The highest-risk infants who undergo heart surgery normally have a one-in-three chance of dying (29.6%) often because post-surgical deficiency of oxygen cannot be diagnosed quickly enough. Steven Melnick, MD, medical director of pathology at the hospital, said central laboratory samples often take more blood than infants can spare, and time delays are inevitable when transporting specimens to and from the intensive care unit, leading to delays in clinical decision-making. "Our ability to bring the lab to the patient gives the lab a much greater role in effecting patient survival," he said. "The use of point-of-care testing in infants means that we can test specimens and doctors can react within a five-minute window to correct the onset of oxygen deficiency. We know of no other way to test for lactate and adjust therapy all within five minutes."

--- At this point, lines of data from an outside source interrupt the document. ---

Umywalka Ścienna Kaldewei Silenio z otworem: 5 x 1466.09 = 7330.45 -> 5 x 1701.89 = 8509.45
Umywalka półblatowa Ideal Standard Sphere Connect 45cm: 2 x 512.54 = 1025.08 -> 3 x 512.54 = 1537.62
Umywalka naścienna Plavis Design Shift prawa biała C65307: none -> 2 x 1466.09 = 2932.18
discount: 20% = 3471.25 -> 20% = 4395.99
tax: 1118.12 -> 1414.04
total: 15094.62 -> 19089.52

To determine if treatment should be escalated, diminished or unchanged, the point-of-care testing system from i-STAT (East Windsor, New Jersey) was used at the bedside every hour for the first four hours after surgery, and then at four- to six-hour intervals, with immediate therapy changes if necessary.
Type 1 diabetes: Tight control pays off
New research unveiled at last month's annual meeting of the American Diabetes Association (ADA; Alexandria, Virginia) in New Orleans, Louisiana, indicates that tight control of Type 1 diabetes pays off in reduced atherosclerosis and other complications years later even if control has subsequently become less intense due to mechanisms beyond blood glucose levels alone.

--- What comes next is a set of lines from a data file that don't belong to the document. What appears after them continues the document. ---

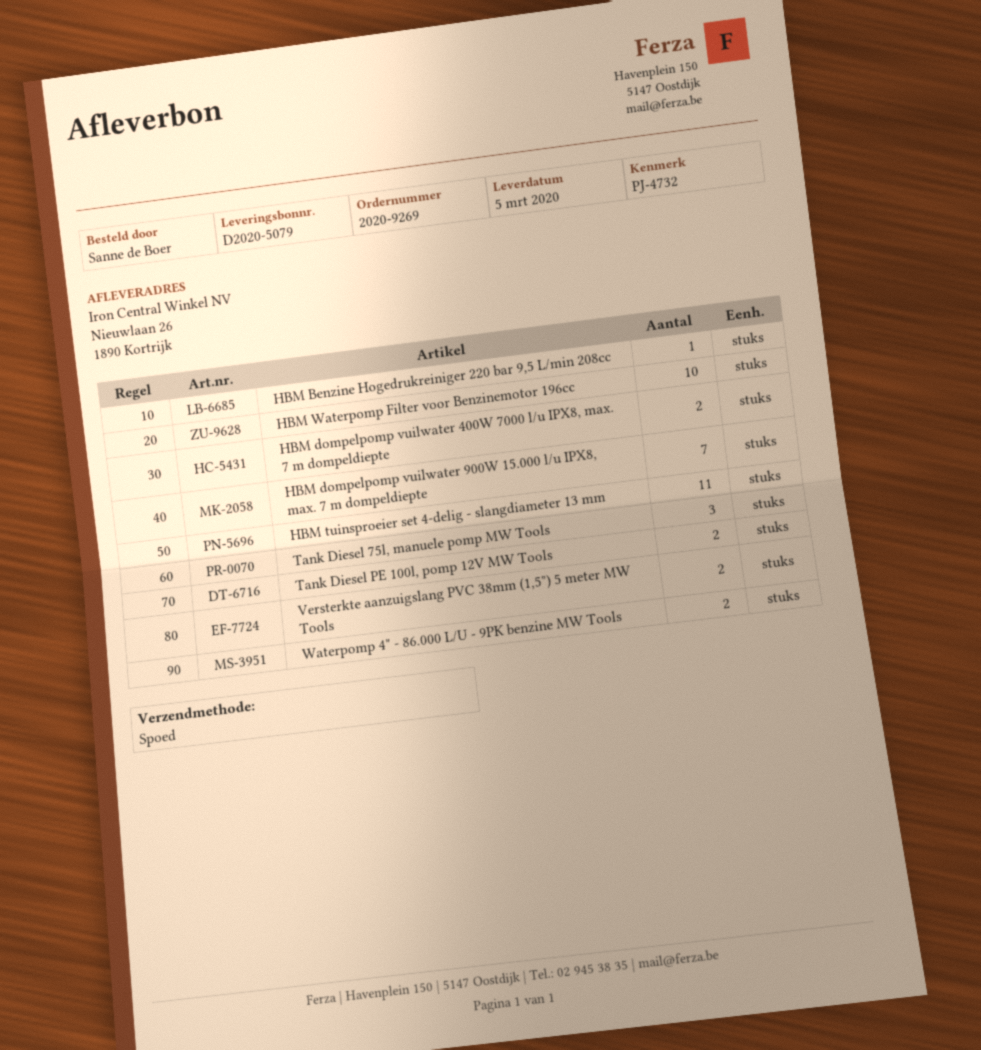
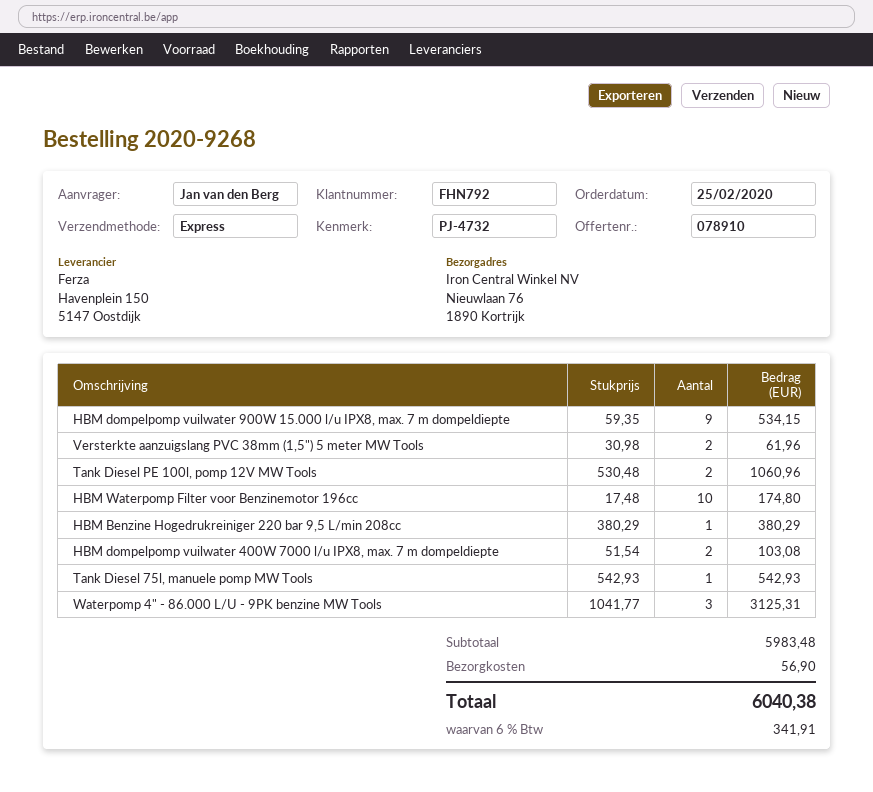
order number: 2020-9269 -> 2020-9268
ordered by: Sanne de Boer -> Jan van den Berg
ship to: Nieuwlaan 26, 1890 Kortrijk -> Nieuwlaan 76, 1890 Kortrijk
HBM dompelpomp vuilwater 900W 15.000 l/u IPX8, max. 7 m dompeldiepte: 7 -> 9
HBM tuinsproeier set 4-delig - slangdiameter 13 mm: 11 -> none
Tank Diesel 75l, manuele pomp MW Tools: 3 -> 1
Waterpomp 4" - 86.000 L/U - 9PK benzine MW Tools: 2 -> 3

The Diabetes Control and Complications Trial (DCCT) was launched 20 years ago and involved 1,441 people in a comparison of intensive vs. conventional control. The initial results, reported in 1993, demonstrated a 39% to 76% reduction in development of microvascular complications, including retinopathy, neuropathy, and nephropathy. Most participants were then enrolled in the Epidemiology of Diabetes Interventions and Complications (EDIC) observation study, involving an annual assessment over eight years and serving as the basis of the report at the ADA meeting.
John Lachin, ScD, professor of biostatistics at George Washington University (Washington) and principal investigator of the DCCT/EDIC Coordinating Center, "Intensive control, bringing blood glucose levels as close to normal as possible for an average of six and one-half years, yielded reduced atherosclerosis even after eight years of less effective control, compared to those who never achieved tight control." The researchers acknowledged that the mechanism of such benefits is unknown, but they theorized it could be the result of a cascade of metabolic effects triggered by high glucose levels or, alternatively, a result of "imprinted" metabolic memory. David Nathan, MD, professor of medicine at Harvard Medical School (Boston, Massachusetts) and co-chair of the DCCT/EDIC study, said that the key message of the research "is that good glucose control should be implemented as early as possible."
A poster presentation showed that those previously on intensive control had significantly less calcification in their coronary arteries than those on conventional control, as evidenced by CT scans. Further, those formerly on intensive therapy continued to display a markedly reduced progression of microvascular disease.